I have one of those oil filled space heaters that has no fan. I guess that way my oppression is silent. Or is it institutional? I always get that mixed up. That in itself is an inequity.

I something.

    Kamala Harris on oil heaters: “Oil heaters contribute to global warming. All heaters should be electric.”

    /sarc

    Fire doors wedged open? No. The linked article says that several fire doors failed to close completely because the automatic door closing mechanisms were out of adjustment or worn out due to aging.
    Smoking in stairwells? No. Smoke from the fire entered the stairwells and spread to the rest of the building.

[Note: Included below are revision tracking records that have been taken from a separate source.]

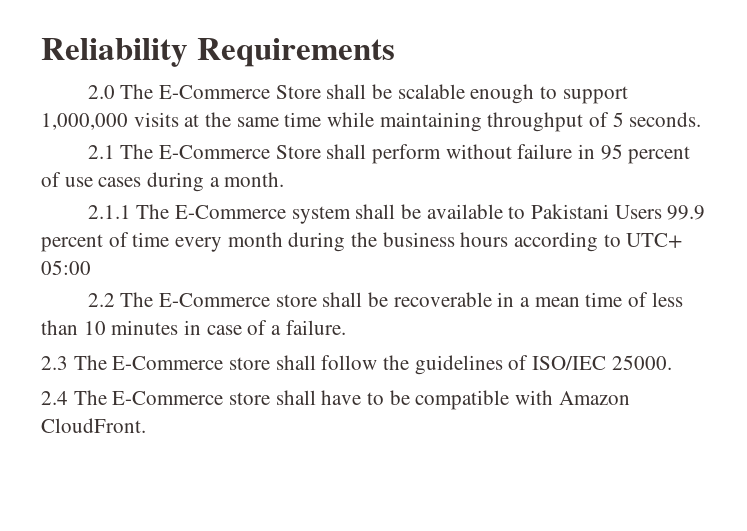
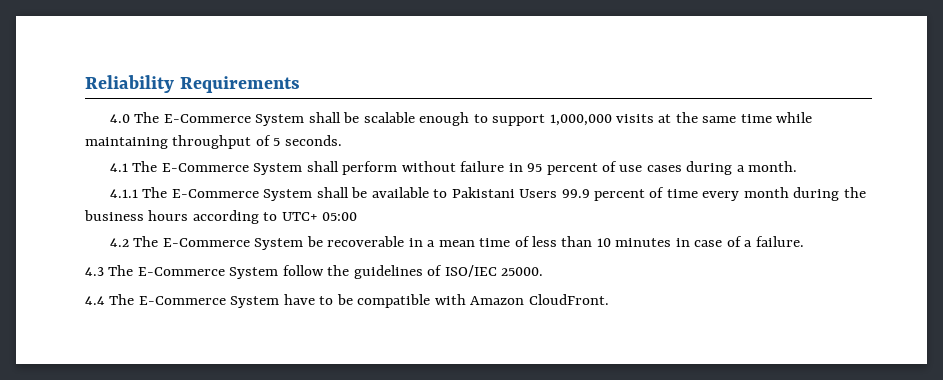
[87,84,321,99] 2.0 The E-Commerce Store -> [109,112,305,126] 4.0 The E-Commerce System
[87,144,321,159] 2.1 The E-Commerce Store -> [109,161,303,175] 4.1 The E-Commerce System
[87,204,351,224] 2.1.1 The E-Commerce system -> [109,187,313,201] 4.1.1 The E-Commerce System
[87,292,363,307] 2.2 The E-Commerce store shall -> [109,236,304,250] 4.2 The E-Commerce System
[41,355,316,370] 2.3 The E-Commerce store shall -> [85,265,279,279] 4.3 The E-Commerce System
[41,390,316,405] 2.4 The E-Commerce store shall -> [85,294,280,308] 4.4 The E-Commerce System

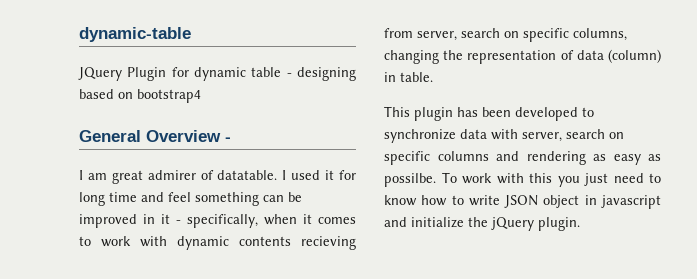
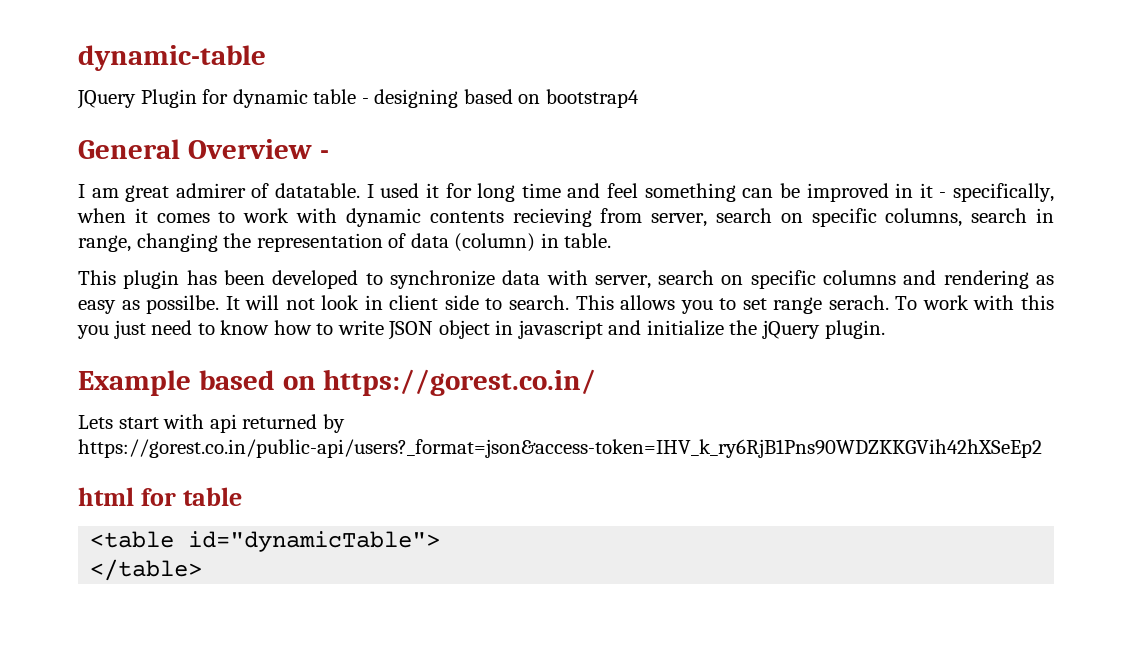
(627, 34) none -> [971,208,1054,223] [78,235,131,252] search in range,
(436, 180) none -> [225,295,889,314] It will not look in client side to search. This allows you to set range serach.
(580, 224) none -> [78,369,597,396] [78,414,345,433] [78,439,1042,458] [78,487,242,506] [90,531,441,552] [90,559,203,581] // Example based on https://gorest.co.in/ // Lets start with api returned by https://gorest.co.in/public-api/users?_format=json&access-token=IHV_k_ry6RjB1Pns90WDZKKGVih42hXSeEp2 // html for table // <table id="dynamicTable"> // </table>

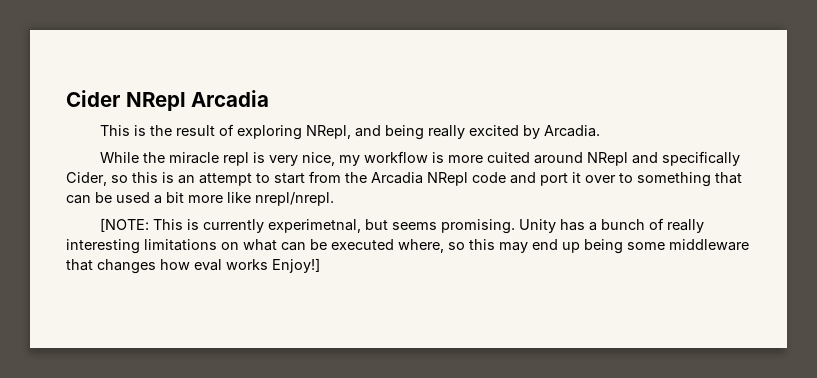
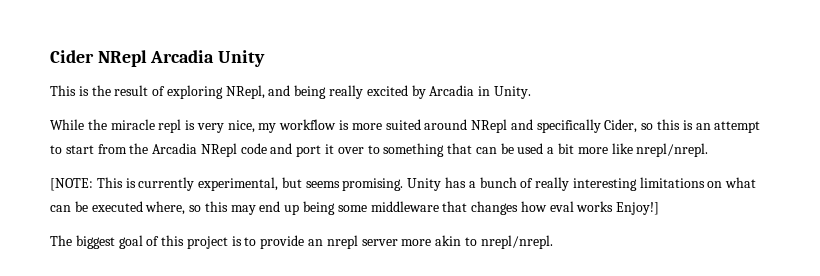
(270, 98) none -> [218,50,266,67] Unity
[544,125,601,137] Arcadia. -> [429,85,531,99] Arcadia in Unity.
[487,152,531,163] cuited -> [385,119,421,130] suited
[268,219,362,233] experimetnal, -> [198,177,279,191] experimental,
(320, 265) none -> [50,235,553,249] // The biggest goal of this project is to provide an nrepl server more akin to nrepl/nrepl.

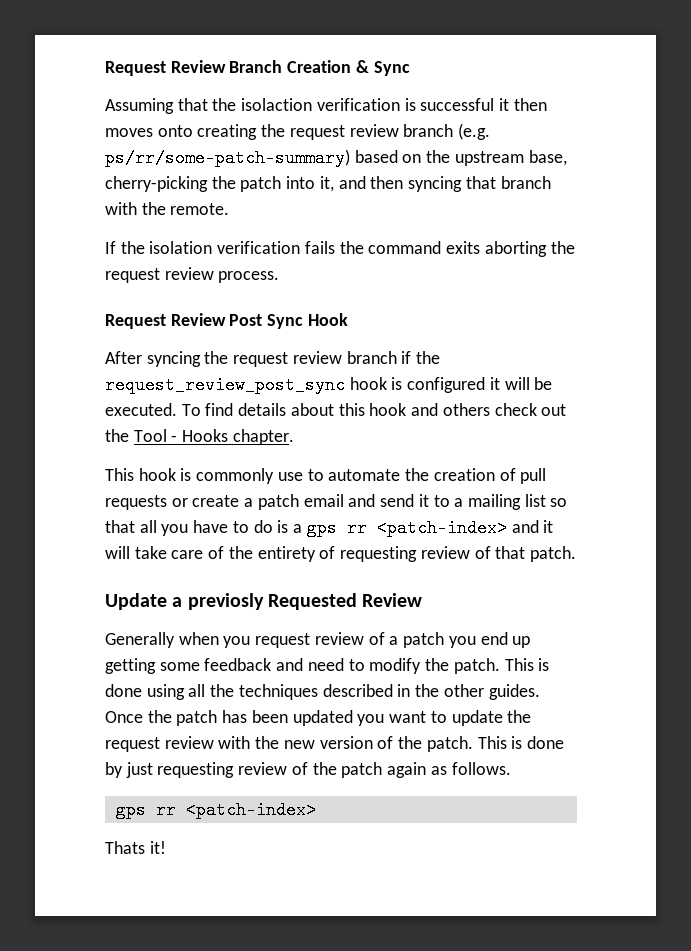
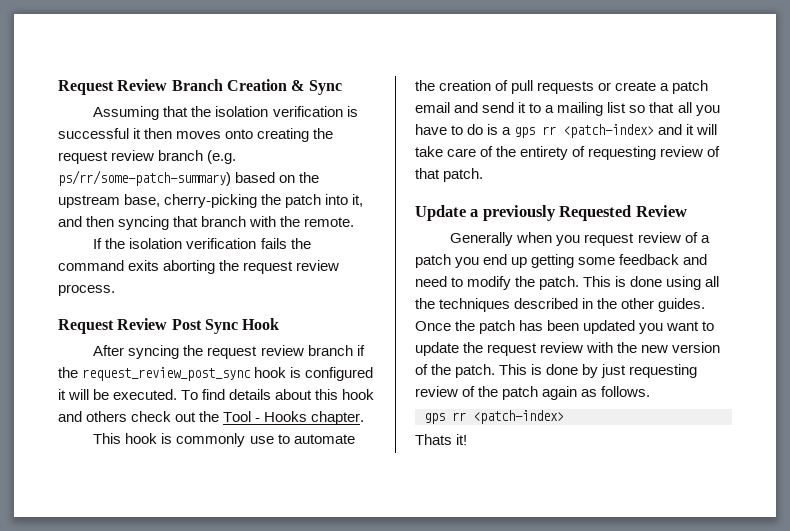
[241,98,313,111] isolaction -> [215,106,269,117] isolation
[187,593,264,610] previosly -> [482,205,556,221] previously

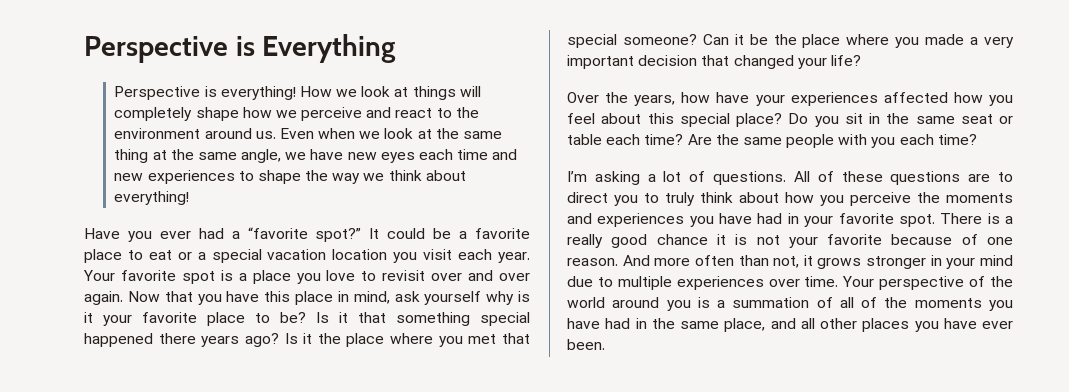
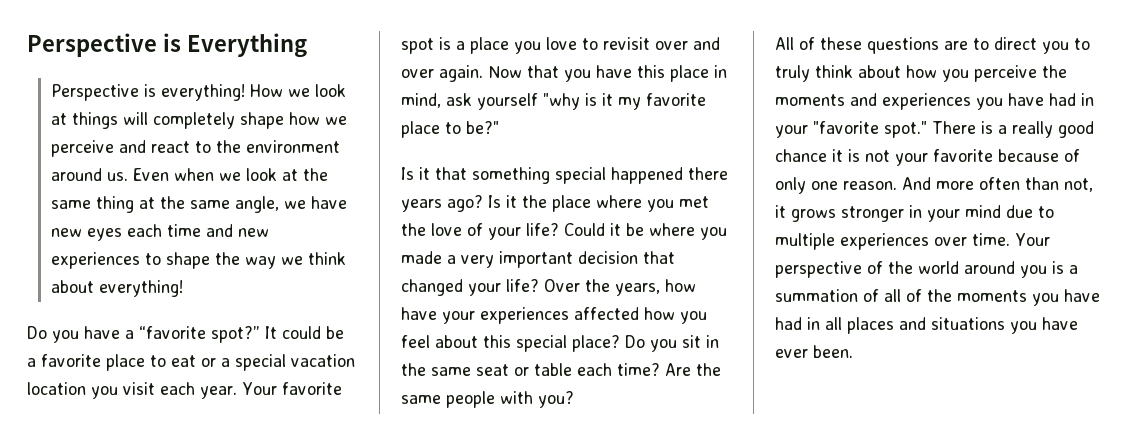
[84,228,224,242] Have you ever had -> [27,326,120,343] Do you have
[486,291,515,305] why -> [543,93,580,110] "why
[103,312,306,326] your favorite place to be? -> [618,93,706,110] [401,121,499,138] my favorite place to be?" //
[501,333,530,344] [567,34,841,48] that special someone? Can it be the place -> [401,223,644,240] the love of your life? Could it be
(861, 60) // -> (539, 285) none
[871,134,977,148] [567,171,787,185] you each time? // I’m asking a lot of questions. -> [538,391,574,408] you? //
[838,213,935,227] favorite spot. -> [813,121,927,138] "favorite spot."
(978, 239) none -> [775,177,806,194] only
[651,318,910,332] the same place, and all other places -> [825,317,1005,334] all places and situations

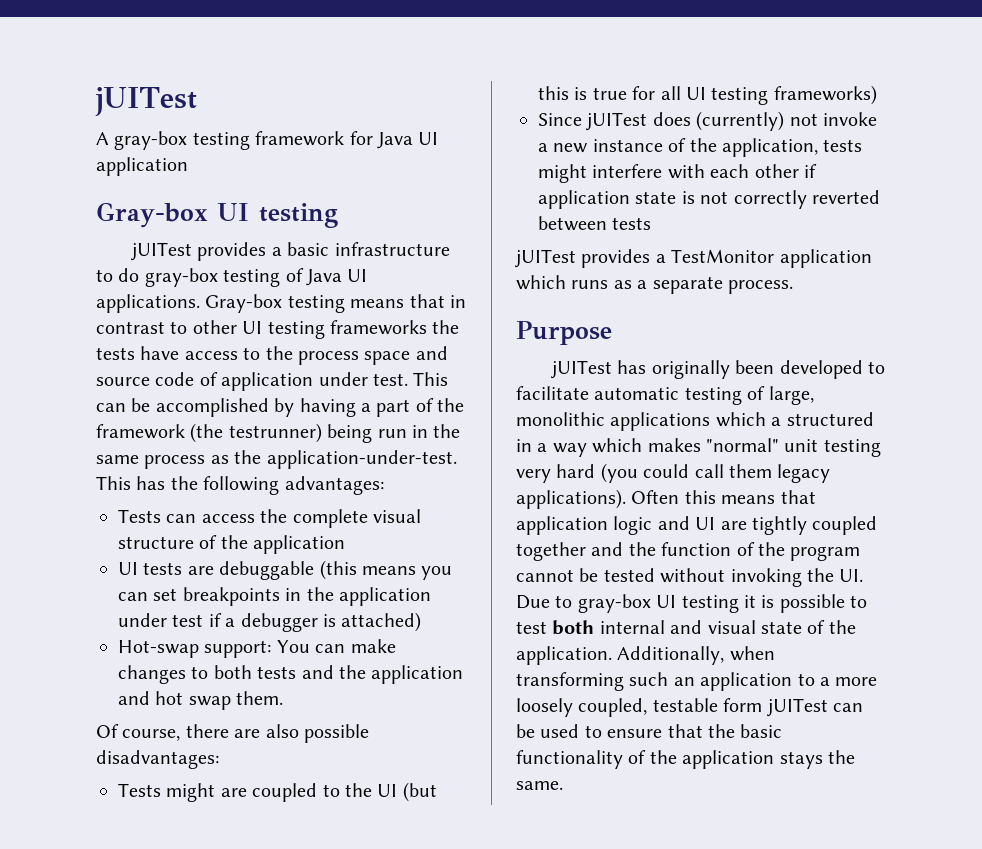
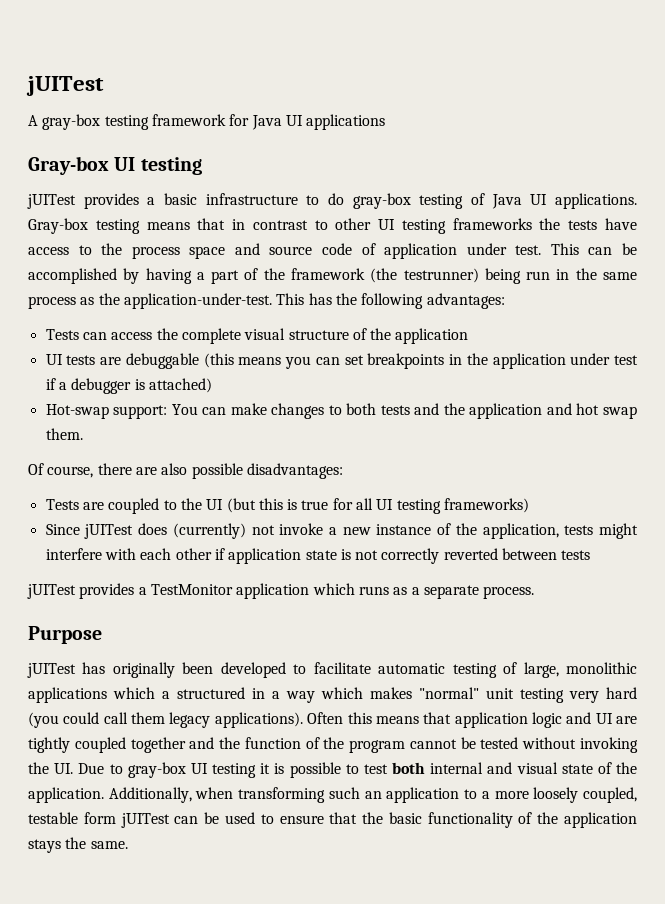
[96,157,188,176] application -> [306,114,386,130] applications
[166,783,216,802] might -> (79, 504) none

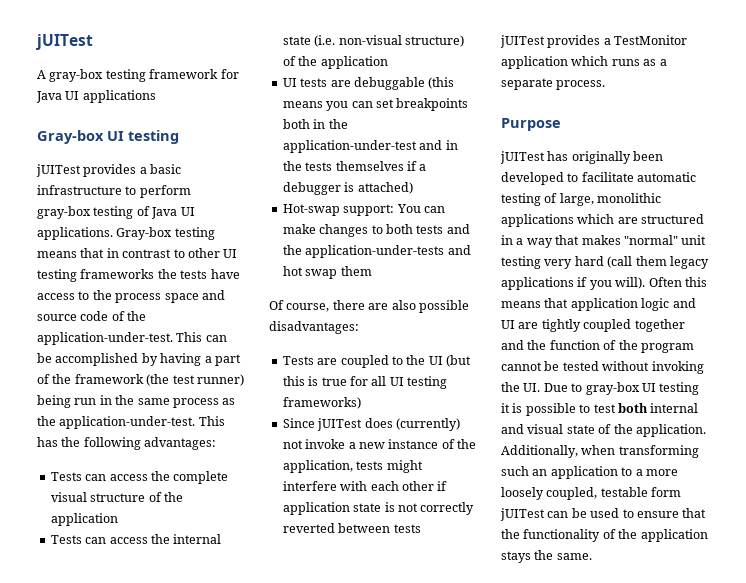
[328,193,344,205] do -> [139,185,191,198] perform
[384,243,542,259] application under test. -> [127,311,147,321] [37,332,173,345] the application-under-test.
[403,268,479,283] testrunner) -> [172,374,244,386] test runner)
(469, 336) none -> [50,534,222,544] [282,35,464,47] [282,56,388,69] // Tests can access the internal state (i.e. non-visual structure) of the application
[449,353,638,369] in the application under test -> [282,119,348,129] [282,140,458,153] [282,161,404,171] both in the application-under-test and in the tests themselves
[469,403,543,419] application -> [305,245,445,258] application-under-tests
[45,428,83,440] them. -> [340,266,372,276] them
[162,691,170,699] a -> [617,217,638,224] are
[321,687,363,699] which -> [555,235,580,245] that
[28,712,303,728] (you could call them legacy applications). -> [607,256,709,269] [501,277,646,290] (call them legacy applications if you will).
[388,812,422,824] basic -> (520, 534) none

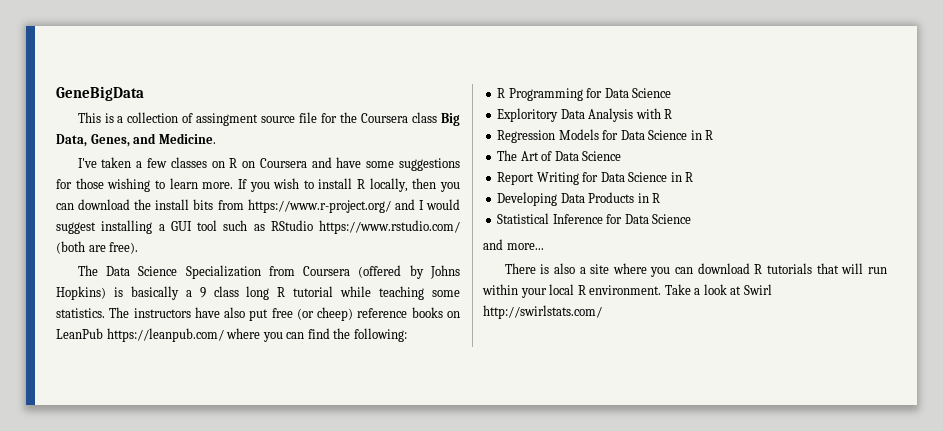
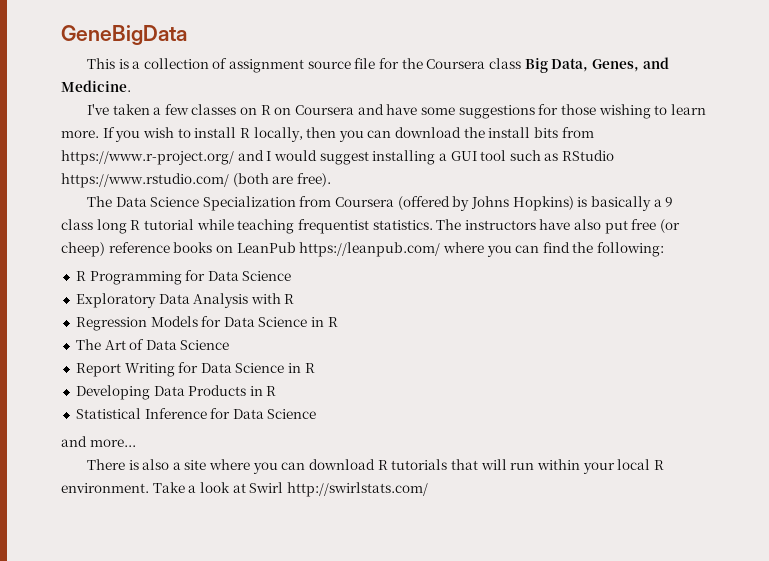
[196,113,259,126] assingment -> [229,59,305,73] assignment
[432,290,461,297] some -> [297,219,369,234] frequentist
[497,108,559,122] Exploritory -> [75,293,156,308] Exploratory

    henrybowman in reply to The Gentle Grizzly. | January 12, 2022 at 8:10 pm

    They are superior, but people living on government handouts are going to buy the most cheapshit heaters they can find at Dollar General. If it weren’t for the smoke, I’m sure there would be people heating rooms with wastebasket fires.

I’m sure there are people here who have worked in office buildings with drafty windows and space heaters were on or underneath desks.

Look, I get that there were serious code issues with that building but space heaters are used by people at all sorts of income levels.

If I’m sitting on the couch and it’s a bit chilly in the room, why should I turn up the main heat if I can use a tabletop space heater?

Just a thought: Given the age of the building, if the heater was plugged into the wall and the socket was loose the electrical cord would have gotten hot.

    The Gentle Grizzly in reply to p. | January 12, 2022 at 1:28 pm

    When I work computer tech support, it was an endless battle between us support people and the people plug in space heaters in to the outlet strip that their computer was plugged into. The heater with kick him the voltage drop at the computer with crash. Space heaters were band, but there were certain people but insisted on having them regardless.

Folks use space heaters all the time. Would Ms. Colon have them build fires in their apartments, or use their stove? There is no inequity here.

Use of space heaters is the result of colonial oppression.

If that darn Global Warming would hurry up, these poor oppressed people wouldn’t need their space heaters.

People who fight Global Warming LITERALLY killed these oppressed people!

MURDER!

It’s actually temperature that’s the problem. Temperature is a white thing. And don’t let entropy off the hook either. Temperature is the derivative of internal energy with respect to entropy.

Also if fire is involved, phlogiston (the cause of fire) needs to be blamed. It’s like structural racism.

The fire doors were propped open.

Low income housing houses a lot of low-responsibility people. Whoever propped open the fire doors should be prosecuted. Though they’d then plead getting the Hillary Clinton treatment.

    We treat these residents like children, taking all the responsibility from them. If the fire doors were propped open, it’s some failure of our supervision!?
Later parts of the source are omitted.